Значит — сюрприз, поскольку об импровизации не могло быть и речи: Джек Кассерли знал свое место.

И в ту же долю секунды я понял, что не ошибся: мое темное коммунистическое прошлое было изучено досконально.

— Солженицын приглашает меня в Кавендиш? — спросил я напрямик.

Лена перевела.

Джек Кассерли замотал головой. Объяснил, что имеет в виду.

— Джек имеет в виду, что вы поедете в Вермонт, в Кавендиш, чтобы издали посмотреть на дом, где живет Солженицын...

Соображая, что ответить, я представил себе себя, стоящего у калитки в Кавендише: с посохом, в лаптях. Как мужики в Ясной Поляне. Как ходоки у Ленина.

Еле удержался, чтоб не прыснуть.

— No, — перевела Катя, хотя я еще ничего не успел сказать.

— Нет, — перевела мне Лена это не мною сказанное «ноу».

— Нет, — подтвердил я.

А тут притащили жареную треску, она обалденно пахла.

Жуя рыбу и прихлебывая холодное пиво, я про себя подивился тому, как уверенно — практически за меня — решили Лена и Катя вопрос о моей поездке в Каноссу... то бишь в Кавендиш.
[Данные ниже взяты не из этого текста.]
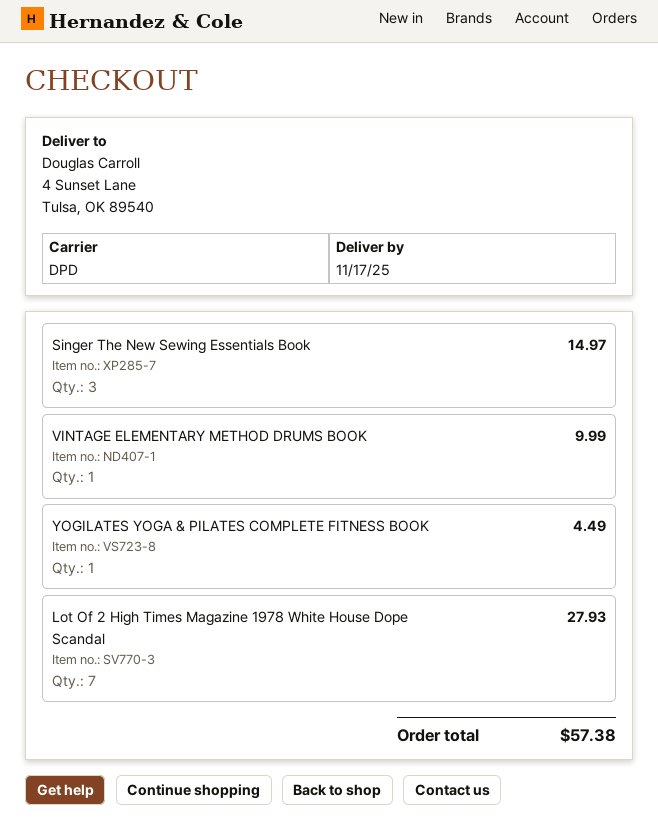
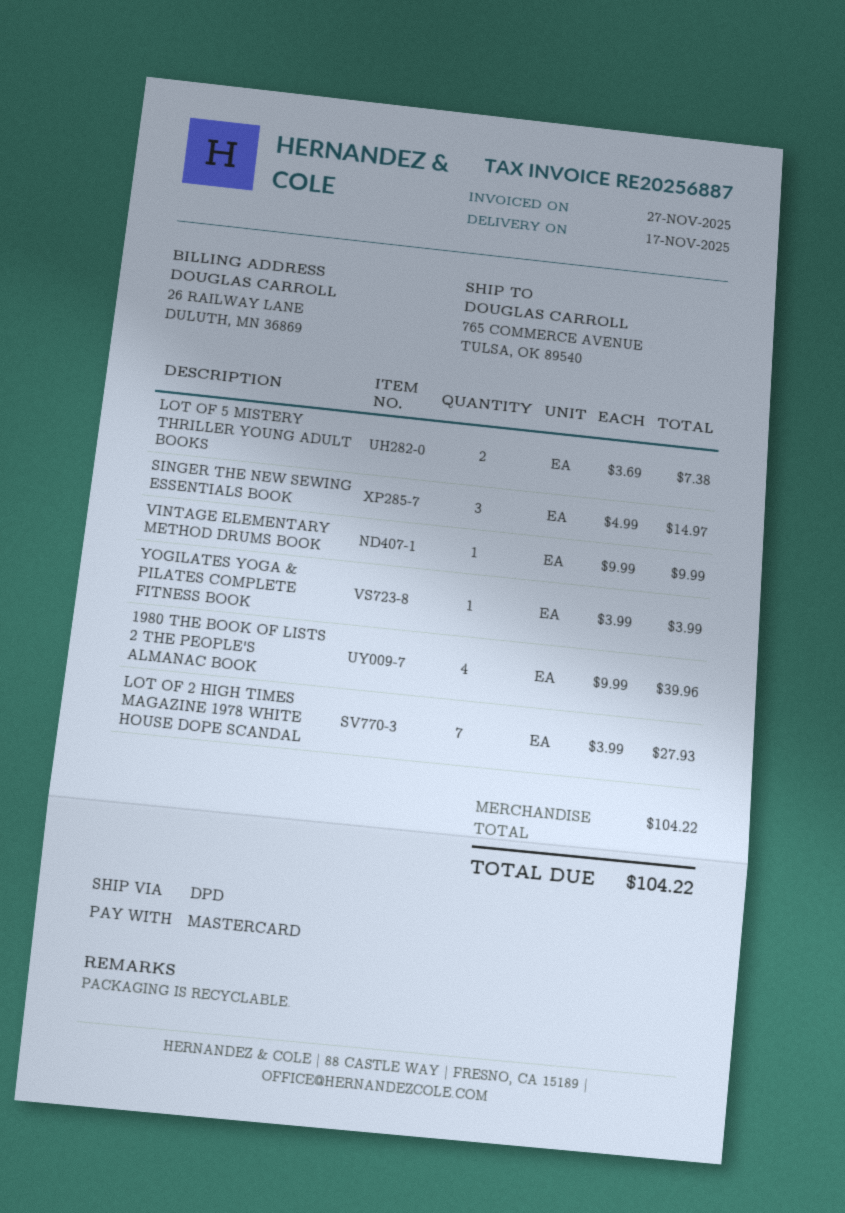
ship to: 4 Sunset Lane, Tulsa, OK 89540 -> 765 COMMERCE AVENUE, TULSA, OK 89540
YOGILATES YOGA & PILATES COMPLETE FITNESS BOOK: 1 for 4.49 -> 1 for 3.99
LOT OF 5 MISTERY THRILLER YOUNG ADULT BOOKS: none -> 2 for 7.38
1980 THE BOOK OF LISTS 2 THE PEOPLE'S ALMANAC BOOK: none -> 4 for 39.96
total: 57.38 -> 104.22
Я понял, что в этом не было никакой заботы обо мне, о моем реноме и достоинстве, а было нечто совсем иное: та пропасть отчуждения, которая разверзлась на Западе между Солженицыным и обществом.

Еще недавно Генрих Бёлль восторгался: «Он разоблачил не только ту систему, которая сделала его изгнанником, но и ту, куда он был изгнан».

Он поссорился с Бёллем.

Он успел и здесь перессориться со всеми.

Ему следовало возвращаться восвояси, покуда там еще принимали его всерьез. Покуда там еще отдавали под его «узлы» и «ветви» годовые комплекты литературных журналов. Покуда там еще был интерес к ранее запретным книгам. Покуда там еще никто даже в стыдном сне не мог себе представить его триумфальный проезд по разоренной стране, повторяющий наизнанку «сталинские маршруты» — все эти агитпоезда, автопробеги, рекордные перелеты...

Покуда там еще были готовы сочувственно внимать его поучениям — как нам обустроить Россию и как нам приструнить евреев.

Здесь же никто не захотел обустраивать Америку по его рецептам.

От него лишь отвернулись в досаде.

...Так почему же я опоздал с этим «нет»? Почему его сказали за меня?

Да потому, что я был связан — по рукам и по ногам и кляп во рту — наговоренным прежде.

Мне оставалось помалкивать, пить пиво и глазеть по сторонам, что я и делал.

Покончив с обедом, мы двинулись портовой улицей дальше.

И тут меня опять ждала встреча со статуей Свободы.

Она стояла на тротуаре — живая, воздев к небу факел.

Она была вся зеленая, словно бронза в столетней патине — как та, что на острове; зеленые одежды ниспадали складками к сандалиям; лицо густо намазано зеленым гримом, лишь белки глаз остались в натуральном виде; зеленые волосы, вероятно парик, а на нем зеленый рогатый венец.

Вообще, если взглядом снять краску, можно было угадать, что женщина эта молода и красива, высока ростом, статна. Перед нею на асфальте была зеленая чаша, куда следовало положить зеленую пятидолларовую бумажку, если ты желаешь сняться на память с живой статуей Свободы.

Нет, конечно, это была не нищенка, а скорей всего актриса, просто у нее такая роль, такой бизнес, может быть ее наняла вполне респектабельная фирма, обслуживающая туристов, этих дурней, которые выгребут из карманов последнее, лишь бы сфотографироваться с живой статуей Свободы.

Джек Кассерли, вот молодец, выложил пять гринов, я стал рядом с красавицей, она подняла зеленую руку с зеленым факелом и белозубо улыбнулась — щелк... и теперь эта фотография, на фоне небоскребов Манхэттена, лежит у меня в ящике письменного стола, я иногда достаю ее и любуюсь.

Потом мы побывали на Уолл-стрите, что тоже обязательно для таких, как я, открывателей Америки.

А затем через парк Баттери направились к башням-близнецам Международного торгового центра.

Джек Кассерли по-хозяйски пропустил всех нас сквозь стеклянную дверь одной из башен, и мы очутились в сияющем пространстве зала, который сам по себе был огромным густозаселенным городом со своими площадями, улицами, закоулками; со своими фонтанами, пальмовыми оазисами, цветниками, ресторанами, барами, кафешками, магазинами, сувенирными лавками; со своим головокружительно высоким небосводом, на котором клубились свои собственные кучевые облака, сияло свое собственное солнце, лучились созвездия; туда взлетали прозрачные стеклянные лифты, полные ярко разодетой и оживленной публики, словно бы возносящейся в заоблачные выси, в иные миры, где жизнь еще краше, чем на земле.